Il faut maintenant décomposer ces trois tendances ou passions principales. Le premier but de l’attraction passionnelle comprend, on l’a vu, tous les plaisirs sensuels ; en les désirant, nous souhaitons implicitement la santé et la richesse, qui sont les moyens de satisfaire nos sens. Les sens, au nombre de cinq, sont, comme chacun le sait, le goût, l’odorat, le tact, la vue et l’ouïe. Ils donnent lieu à un premier ordre de passions dont la satisfaction comprend celle des besoins avec lesquels chacun des sens se trouve en rapport. Ainsi la satisfaction du goût répond à celle des besoins de la nutrition par le boire et le manger ; la satisfaction des autres sens emporte avec elle l’idée de vêtements et de logements convenables, ainsi que de toutes les jouissances artistiques (spectacles, concerts, musées), que nous goûtons par l’intermédiaire de ces sens. Ainsi la tendance au luxe se décompose en cinq passions dites sensitives. Quelle que soit l’importance de ce premier ordre de passions, Fourier ne méconnaît pas leur infériorité relative. « Les sens, dit-il, ne sont point isolément des ressorts de sociabilité : le plus influent de tous, le goût (besoin de se nourrir) pousse dans certains cas à l’anthropophagie. Les sens ne sont que renfort de sociabilité, comme le plaisir de la table qui rend l’amitié plus vive et plus cordiale. »

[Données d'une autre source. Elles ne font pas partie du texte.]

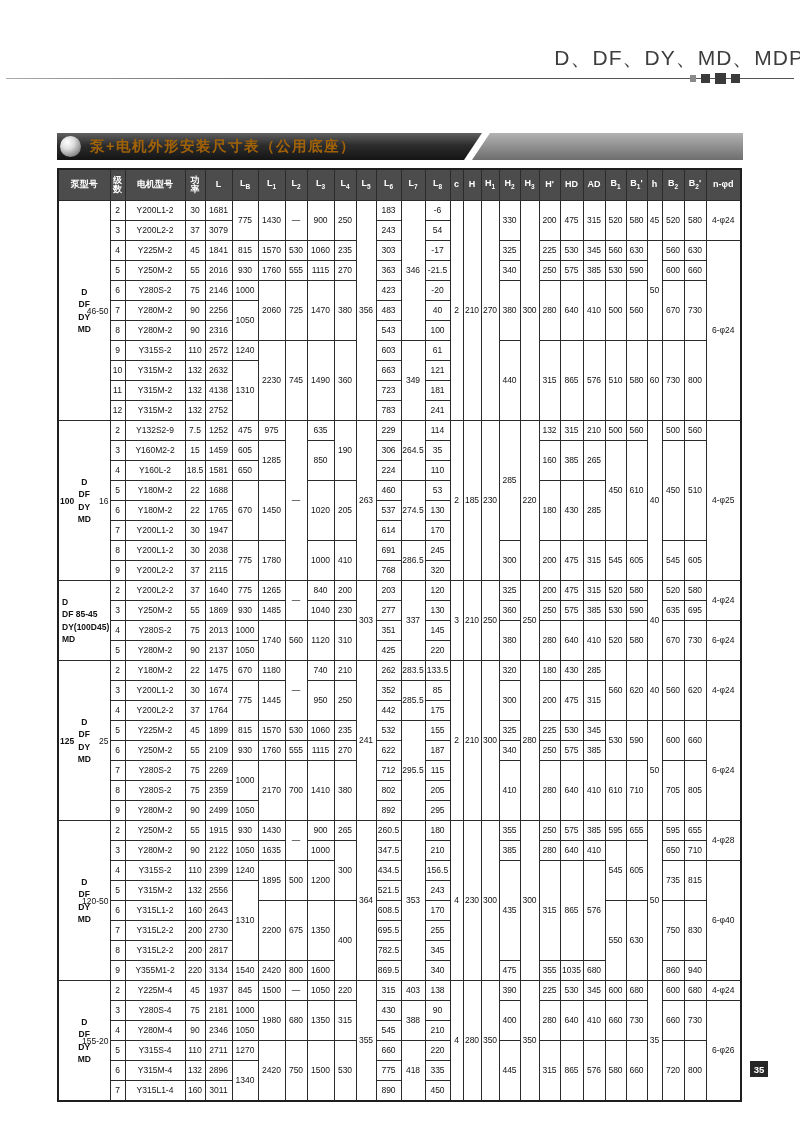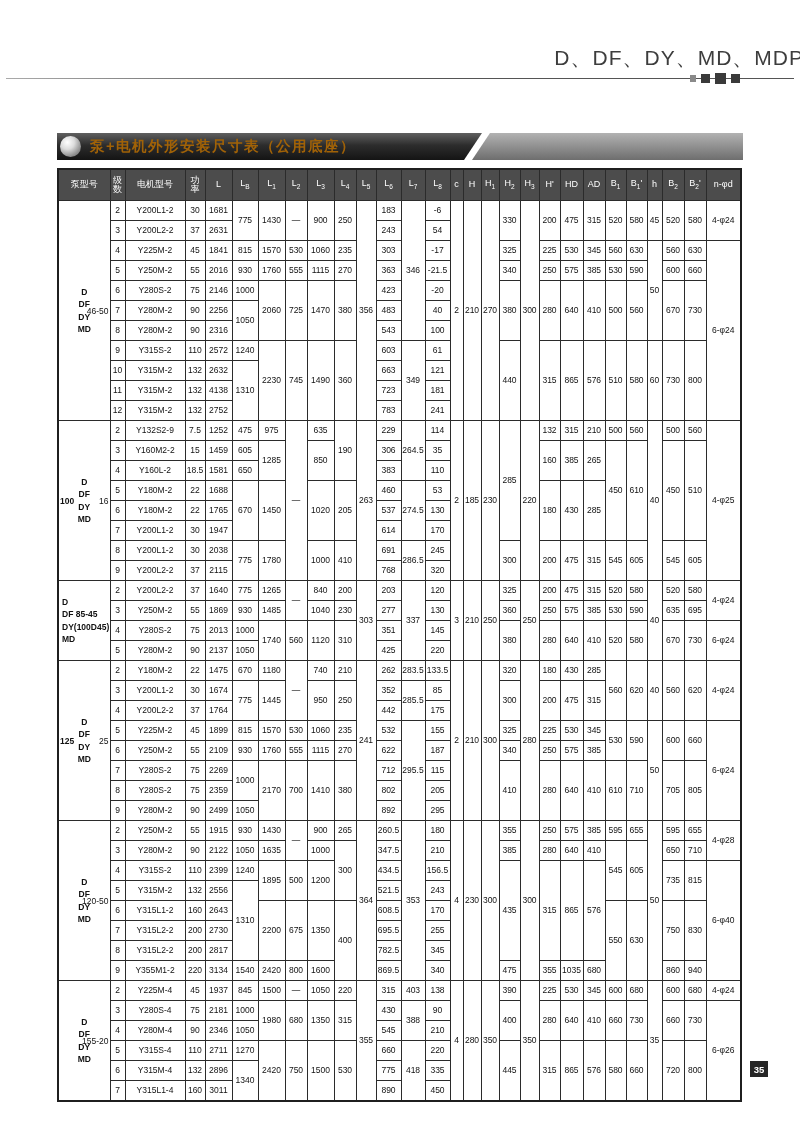"泵型号" table.dims thead th { font-weight: normal -> bold }
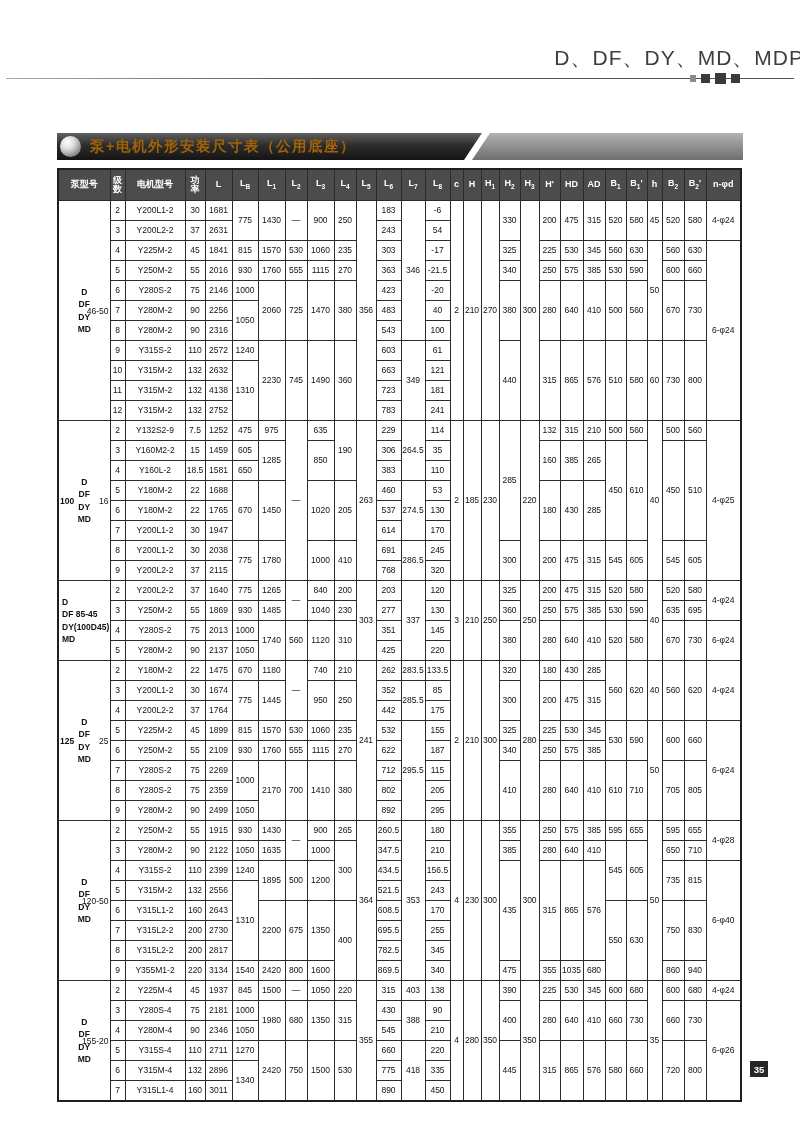"2631" td { text: 2631 -> 3079 }
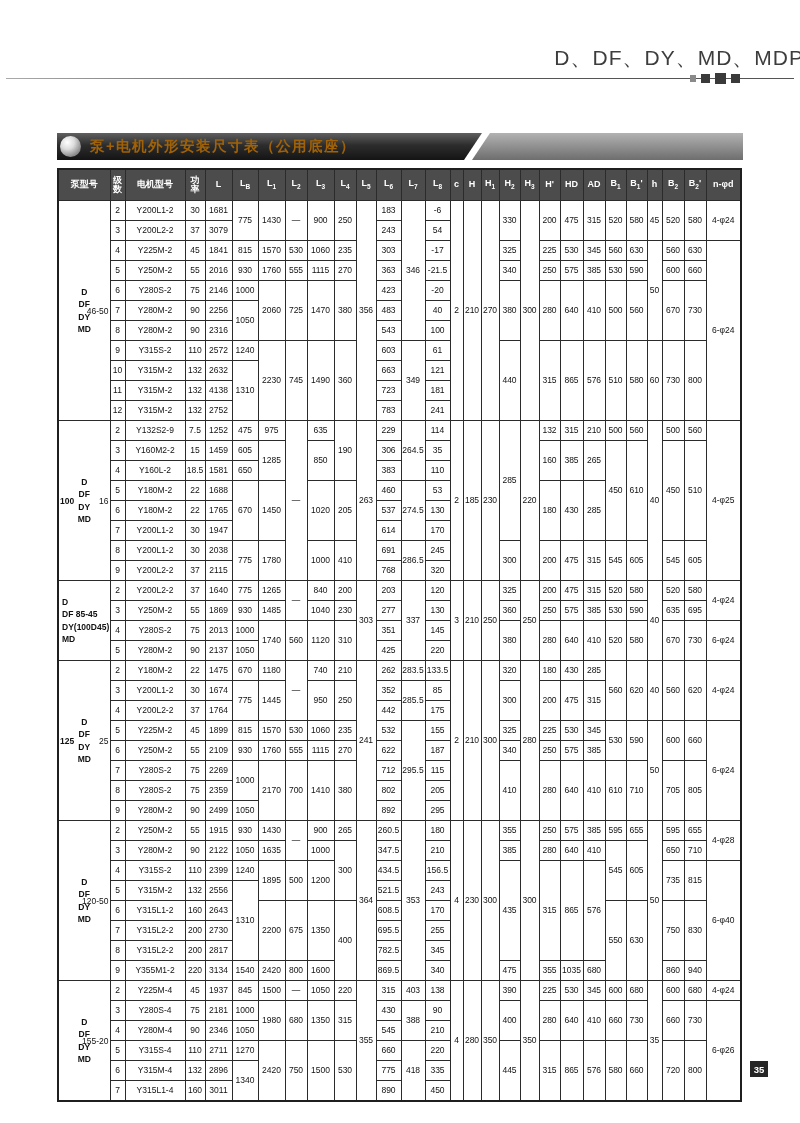"383" td { text: 383 -> 224 }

La tendance aux groupes se divise en quatre passions désignées sous le nom d’affectives. Une réunion, un groupe jouit de propriétés différentes suivant la cause qui a déterminé sa formation. Cette cause peut varier, parce qu’il y a des inégalités entre les hommes, et les inégalités à considérer, quant à la formation des groupes, ne sont que de trois espèces : 1° les hommes sont inégaux par le rang qu’ils occupent, rang qui est la conséquence de leur fortune, de leur talent, de leur valeur ; 2° ils diffèrent par le sexe ; 3° ils sont de diverses familles et diffèrent encore par la naissance, par le sang ; de là quatre espèces de groupes : 1er groupe, formé sans tenir compte d’aucune des inégalités naturelles, groupe où règnent la confusion et l’égalité des rangs, groupe d’amitié ; 2e groupe, où les hommes, classés d’après leur rang, sont conduits par des supérieurs vers un but capable de satisfaire leur ambition, réunion ambitieuse, groupe d’ambition ; 3e groupe, formé par la tendance des individus différents par sexe à s’aimer, à s’unir, groupe d’amour ; 4e groupe, formé sous l’influence du lien de parenté, réunion familiale d’individus, groupe de famille. Amitié, ambition, amour et familisme, ou lien de parenté, sont donc les quatre passions comprises dans la tendance aux groupes, les quatre passions qui tendent à rapprocher les hommes, à les réunir affectueusement.

Le lien entre les groupes doit être formé par l’organisation sériaire qui les met en rapport. Le rapport d’un groupe à un autre groupe ne peut être qu’hostile, ami ou indifférent. Un homme fonctionnant dans un groupe peut désirer le contact d’un autre groupe par trois raisons : 1° il cherche le contact des groupes rivaux avec lesquels il veut se mesurer ; 2° il aime la présence des groupes amis, parce qu’ils le soutiennent dans ses prétentions, et qu’il se plaît à les soutenir de même ; 3° enfin, la fatigue et l’ennui qu’il éprouverait s’il s’occupait sans cesse des mêmes choses, en face des mêmes hommes, lui font sentir le besoin d’abandonner momentanément le groupe qu’il avait choisi pour passer dans un nouveau groupe indifférent aux prétentions générales du premier, mais vers lequel il se sent entraîné personnellement par quelque attraction. Ainsi, la tendance aux séries se décompose en trois passions : passions de rivalité, d’accord, de diversité.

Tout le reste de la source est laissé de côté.